TB is a huge global problem, particularly in developing countries, where access to  antibiotics to treat the disease is limited.

The latest vaccine, so far tested in animals, is featured in the journal Nature  Medicine.

TB is a disease of the lungs, causing symptoms such as coughing, chest pains and  weight loss. Untreated, it can be deadly.

However, only in a small number of cases – fewer than 5% – do the symptoms develop  immediately after infection.

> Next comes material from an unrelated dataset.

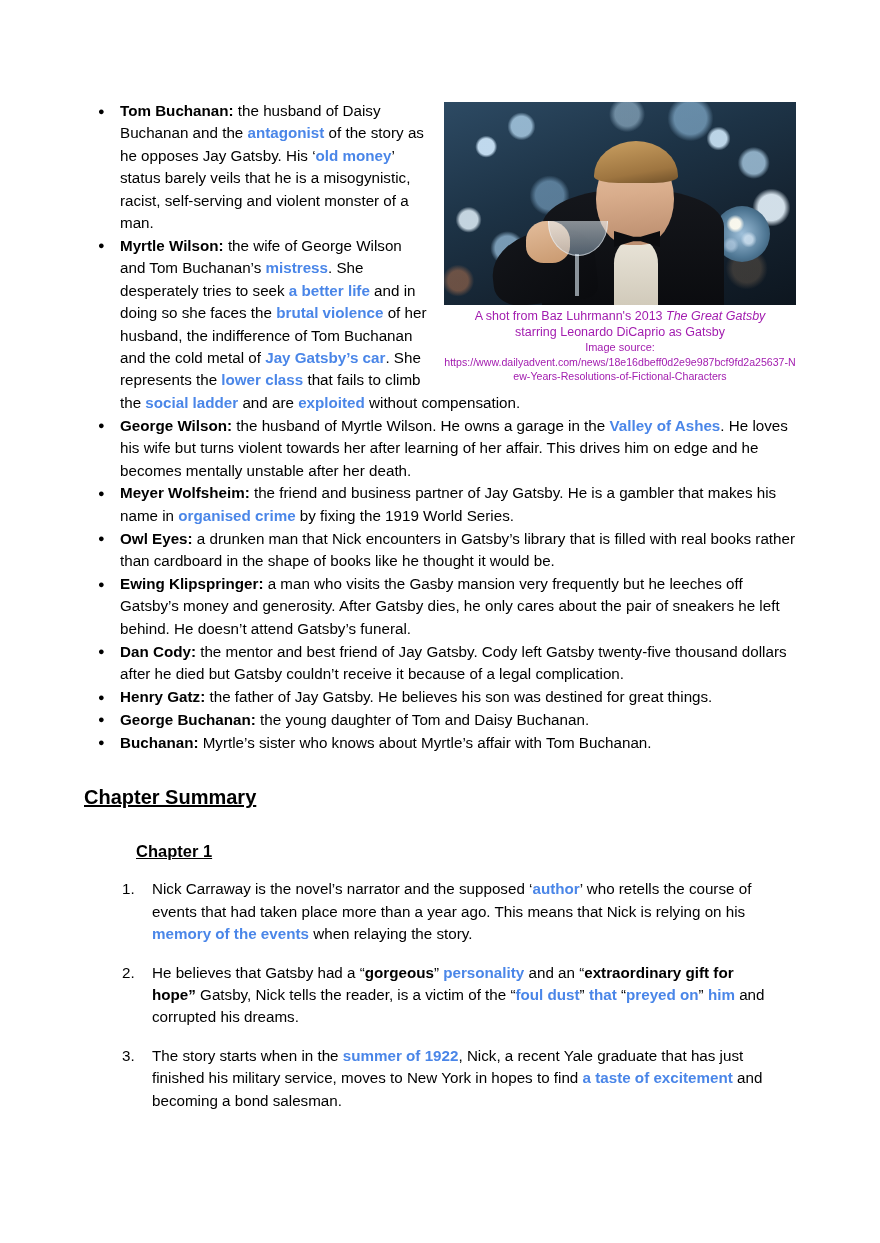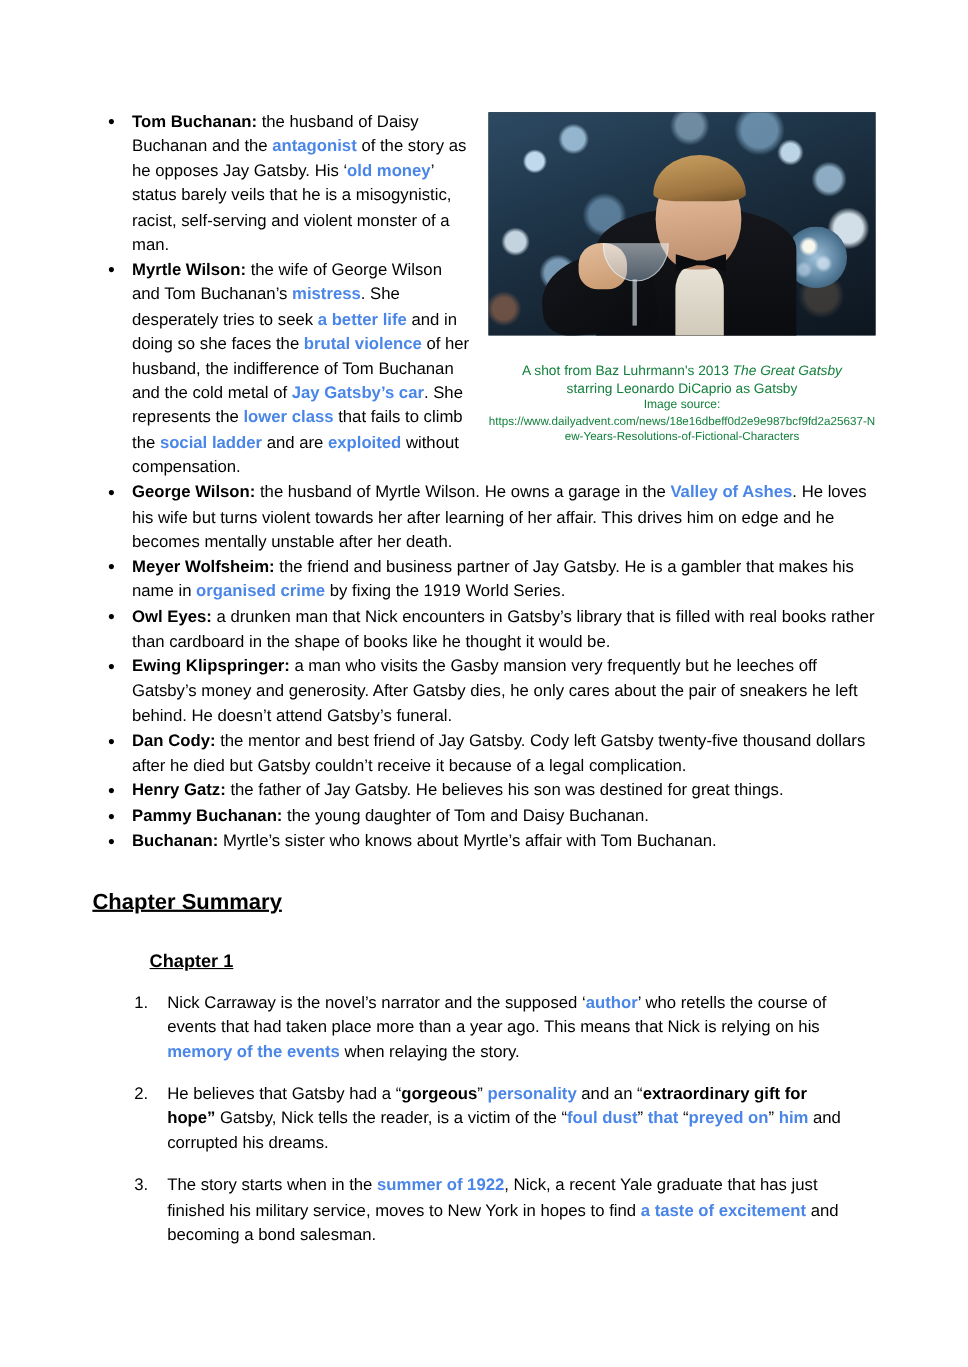"A shot from Baz Luhrmann's" .caption { color: #15803d -> #a21caf; padding-top: 24px -> 3px }
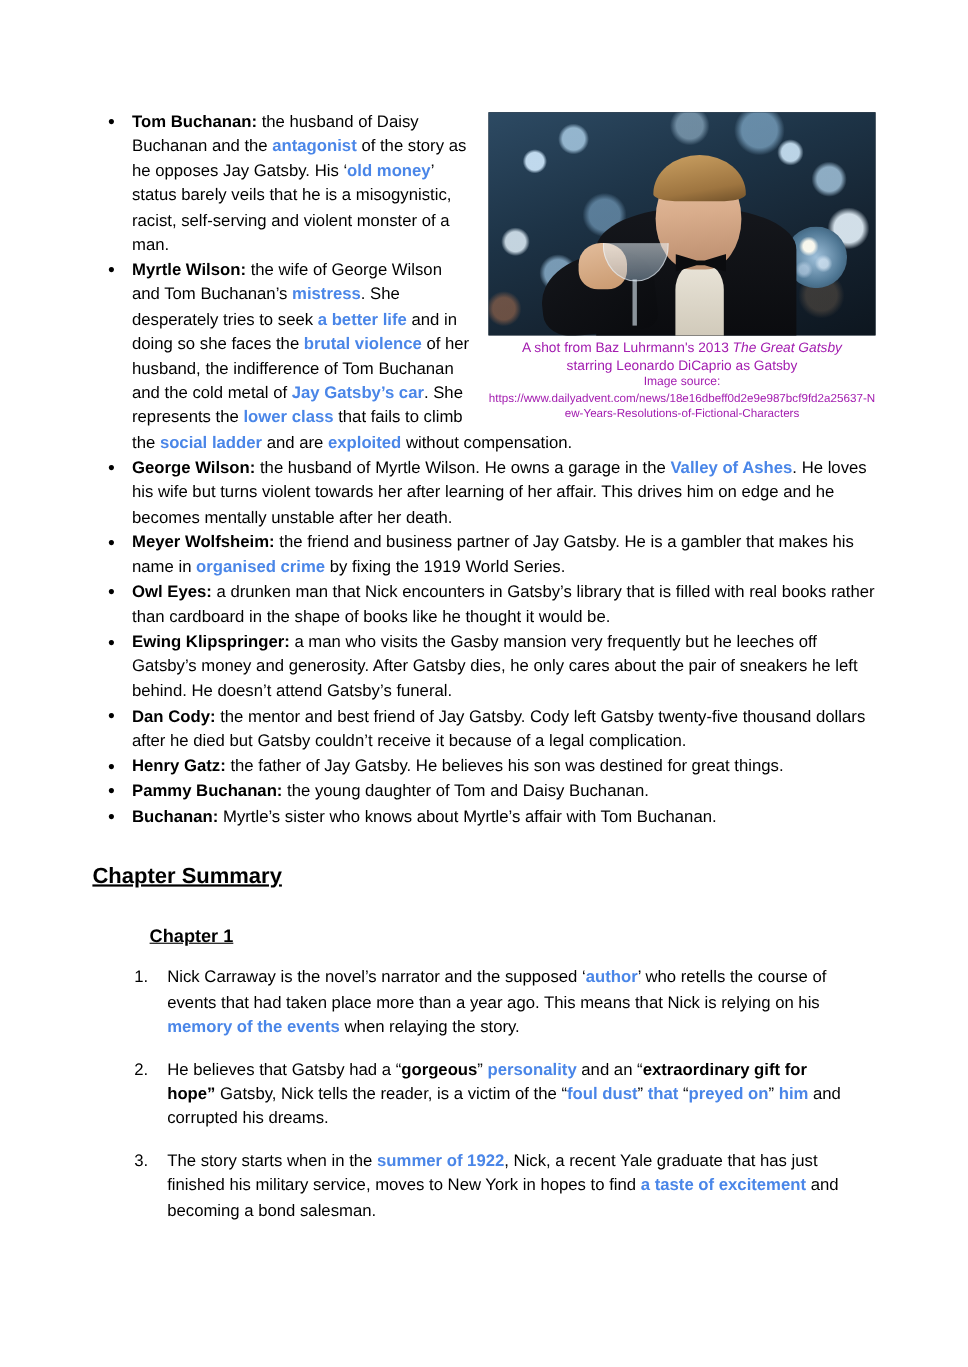"Pammy Buchanan:" span.b { text: Pammy -> George }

In more than 90% of cases, once Mycobacterium tuberculosis, the bacterium which  causes the disease, has invaded the body it changes its chemical signature, and  lives in a dormant – or “latent” – state.

Usually the bacterium never emerges from this latent state, but in around 10% of  cases it reactivates – often years or even decades later – to trigger severe  symptoms.

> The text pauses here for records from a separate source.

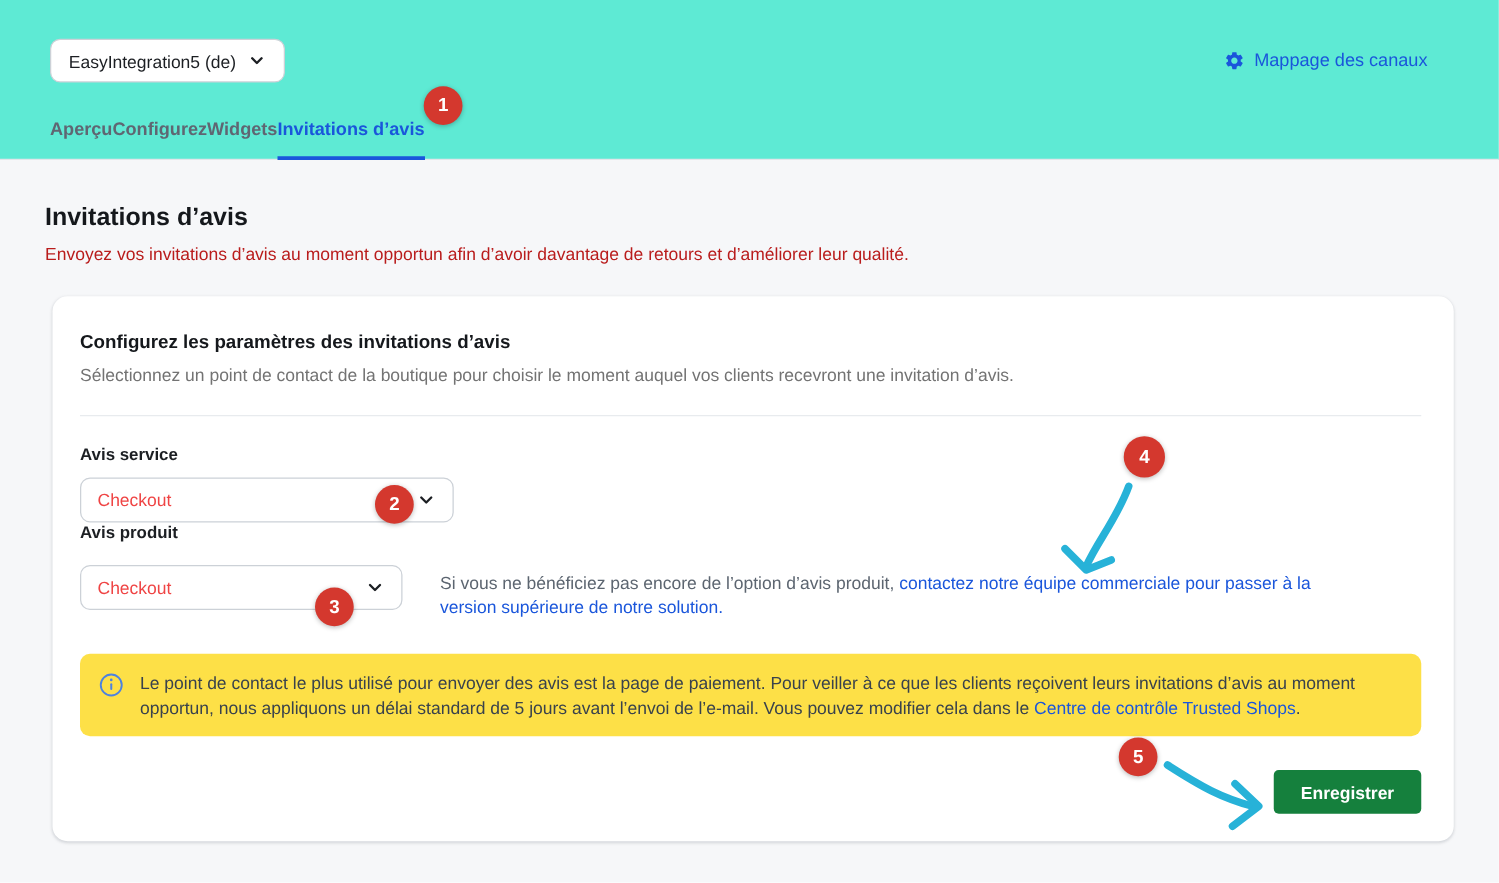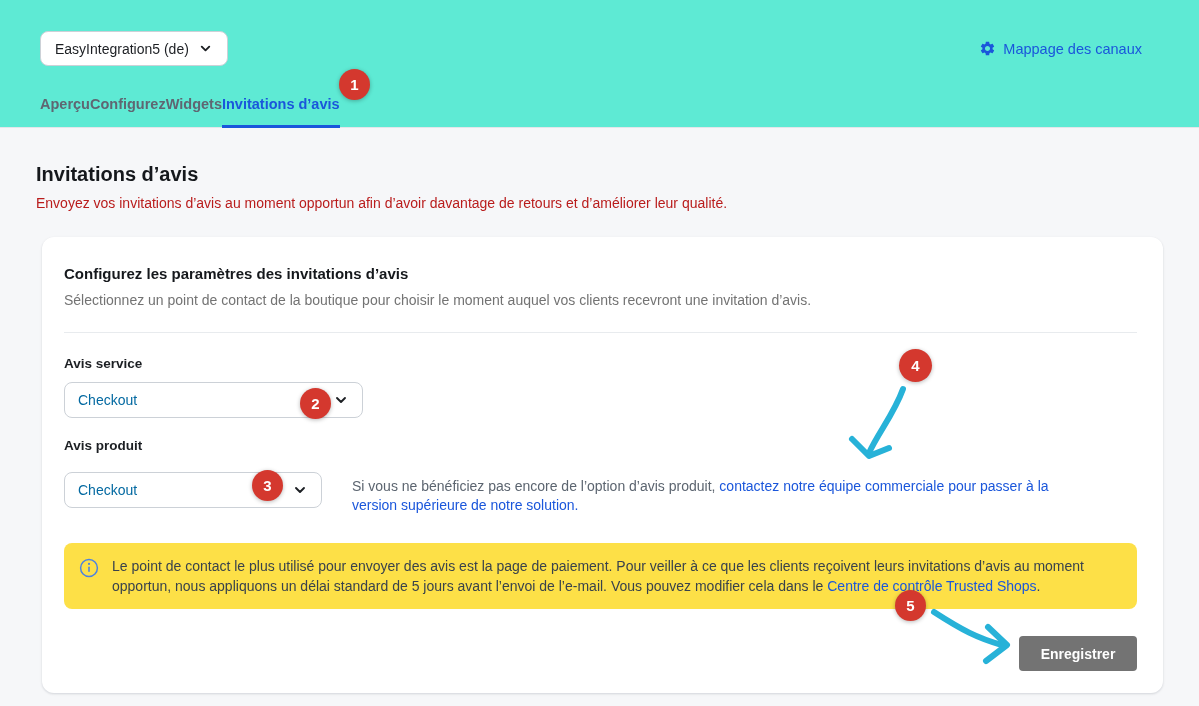"Checkout" .select-box { color: #0369a1 -> #ef4444 }
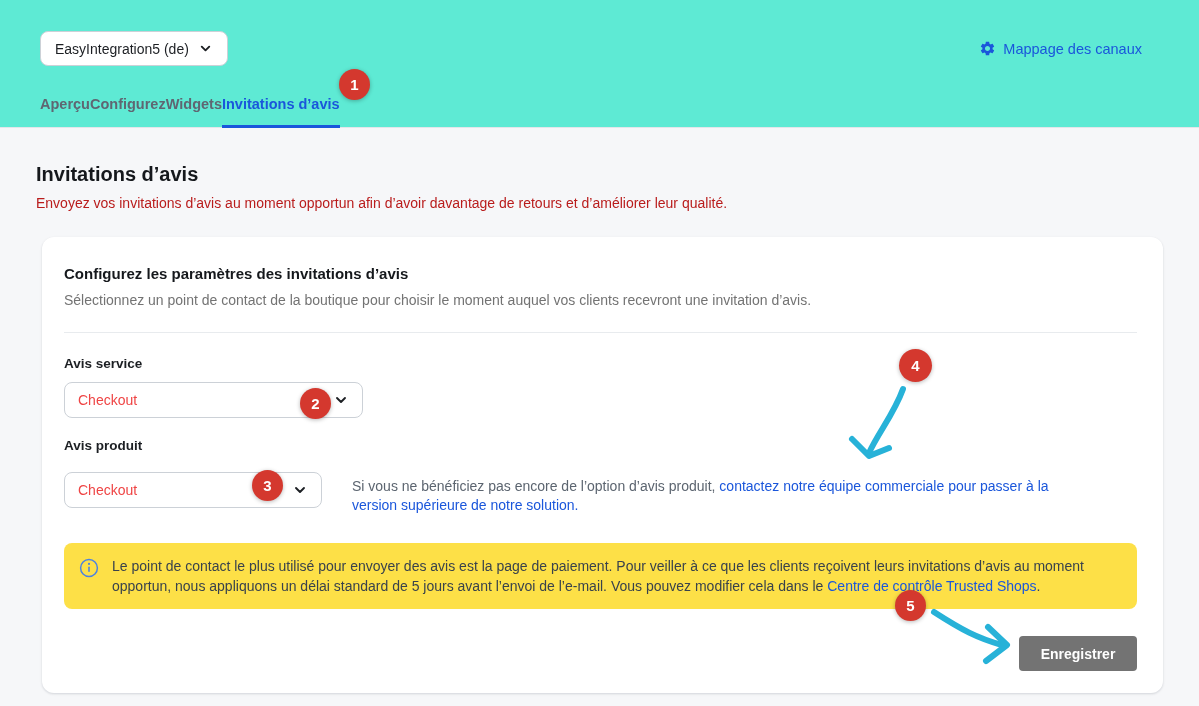"Avis produit" .field-product { margin-top: 20px -> none }
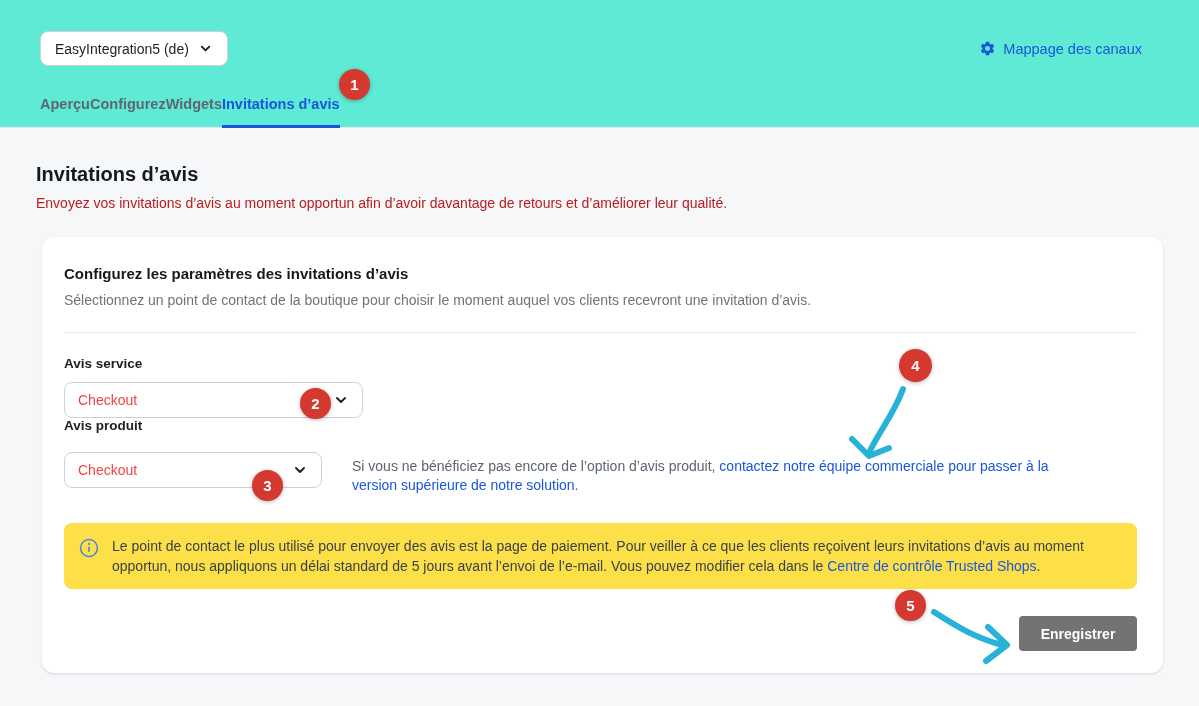"Enregistrer" .save-button { background: #737373 -> #15803d }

Current vaccines, such as the BCG vaccine, work only if given before exposure to the  bacterium.

They do not prevent infection, but do prevent acute symptoms and disease from  emerging.

But once the bacterium has changed into its latent form it is effectively immune to  the vaccine, and can bide its time, reactivating after the vaccine has ceased to  have a preventative effect.

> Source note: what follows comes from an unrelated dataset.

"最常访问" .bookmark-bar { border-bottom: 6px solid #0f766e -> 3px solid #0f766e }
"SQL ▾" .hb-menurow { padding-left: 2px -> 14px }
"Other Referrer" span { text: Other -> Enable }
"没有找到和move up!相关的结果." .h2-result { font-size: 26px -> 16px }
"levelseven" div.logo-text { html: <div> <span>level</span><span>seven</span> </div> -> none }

If successful in human trials, the new vaccine would be able to tackle that problem.

Developed by a team at the Statens Serum Institute in Copenhagen, it combines  proteins that trigger an immune response to both the active and latent forms of  Mycobacterium.

Researcher Professor Peter Lawætz Andersen said: “It might be possible to give a  booster jab post-exposure to older children or even young adults which would protect  them well into adulthood.”

Although TB can be treated with antibiotics, those drugs are often not easily  accessible in the developing world, where the new vaccine could have the greatest  benefit.

Professor Andersen said: “In these areas you cannot go in and treat more than half  the local population. For instance, in Capetown 60% of people are thought to be  infected.”